Auteur de plus de deux cents reportages, Claude Schauli s’intéresse à la Birmanie depuis trente-quatre ans et lutte pour révéler les exactions du régime militaire. Fort de sa longue pratique, il vient de réaliser Birmanie, de la révolte au chaos, un documentaire dont la sortie n'allait pas de soi, bien que la situation du petit pays soit catastrophique.
En effet, en dehors d'évènements exceptionnels, comme l’ont été les protestations des moines en 2007 – la « révolte safran » – ou le dévastateur cyclone Nargis de 2008, il est difficile d'informer sur la Birmanie. Au niveau international tout d'abord, parce que s’agissant d’une petite nation, les médias se font prier pour diffuser des reportages. Au niveau intérieur ensuite, car si l’utilisation d’internet et des téléphones portables a connu un grand succès en 2007, la junte militaire au pouvoir verrouille beaucoup mieux l’information aujourd'hui. Difficile pour la population de suivre l'actualité de son pays.

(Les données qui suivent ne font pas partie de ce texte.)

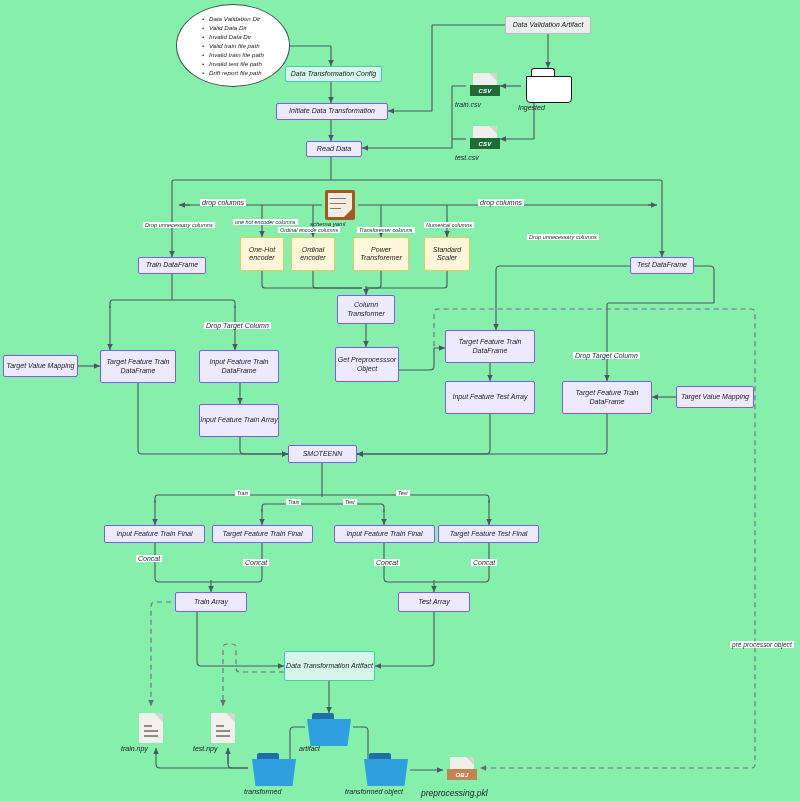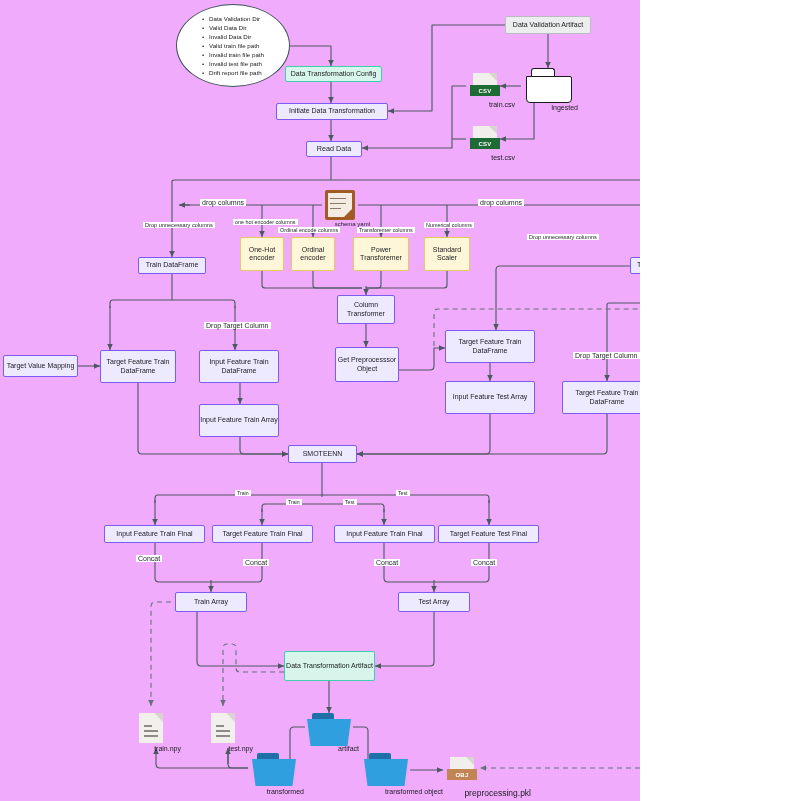"Read Data" #canvas { background: #f0abfc -> #86efac; font-style: none -> italic; width: 640px -> 800px }
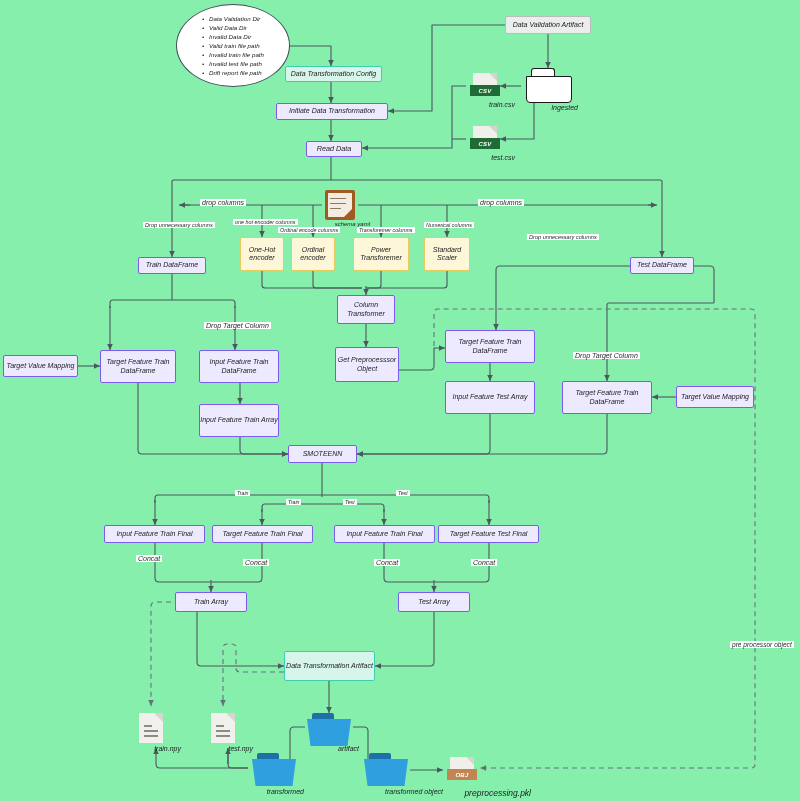"preprocessing.pkl" .assetlabel { text-align: right -> left }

Nargis change quelque peu la donne, du moins en ce qui concerne l'intérêt international porté à la Birmanie. Mais pas question pour un journaliste blanc de tourner dans la jungle, il serait immédiatement repéré : « On peut entrer illégalement en Birmanie, au moyen d'un faux passeport, mais si on se fait attraper, le régime vous liquide », regrette Claude Schauli. Condamné à tourner depuis l'étranger, il s'établit pour la réalisation de son reportage à Mae Sot, une ville frontière thaïe où atterrissent en grand nombre des réfugié∙e∙s fuyant l'oppression. « Je voulais raconter la terrible histoire du peuple birman, vue à travers ses émigrés », commente le réalisateur. Et d'évoquer cette institutrice de vingt-deux ans, qui n'a jamais connu autre chose que le camp de réfugié∙e∙s : elle y est née, elle y a grandi, elle y fait sa vie.
Grâce à un fidèle interprète, un ancien leader des émeutes de 1988 – celles qui menèrent aux élections de 1990 et à l'élection d’Aung San Suu Kyi – et parce que les années lui ont permis de nouer des relations de confiance, il a pu visiter les leaders birman∙e∙s pour les besoins du reportage. Mais beaucoup sont en prison, ont été tué∙e∙s, ou sont trop jeunes ; l'opposition est exsangue. Il faut dire que les militaires ont fait le ménage depuis 2007, lorsqu'« ils ont été pris de court par les protestations ».
Informer est malaisé, la relève politique est hasardeuse. Etonnamment, le réalisateur avoue faire reposer beaucoup d'espoirs sur la Chine, pays peu cité en matière de respect des droits humains. Mais, « en 1988, la Chine était le premier pays à soutenir les étudiants, à soutenir des gens comme Aung San Suu Kyi » descendus dans la rue. « Aucune junte n'est immuable ; le monde change et peut-être que la Chine va se réveiller. » Claude Schauli espère que les élections de 2010 donneront un peu d'air à un peuple birman pris en otage par ses dirigeants.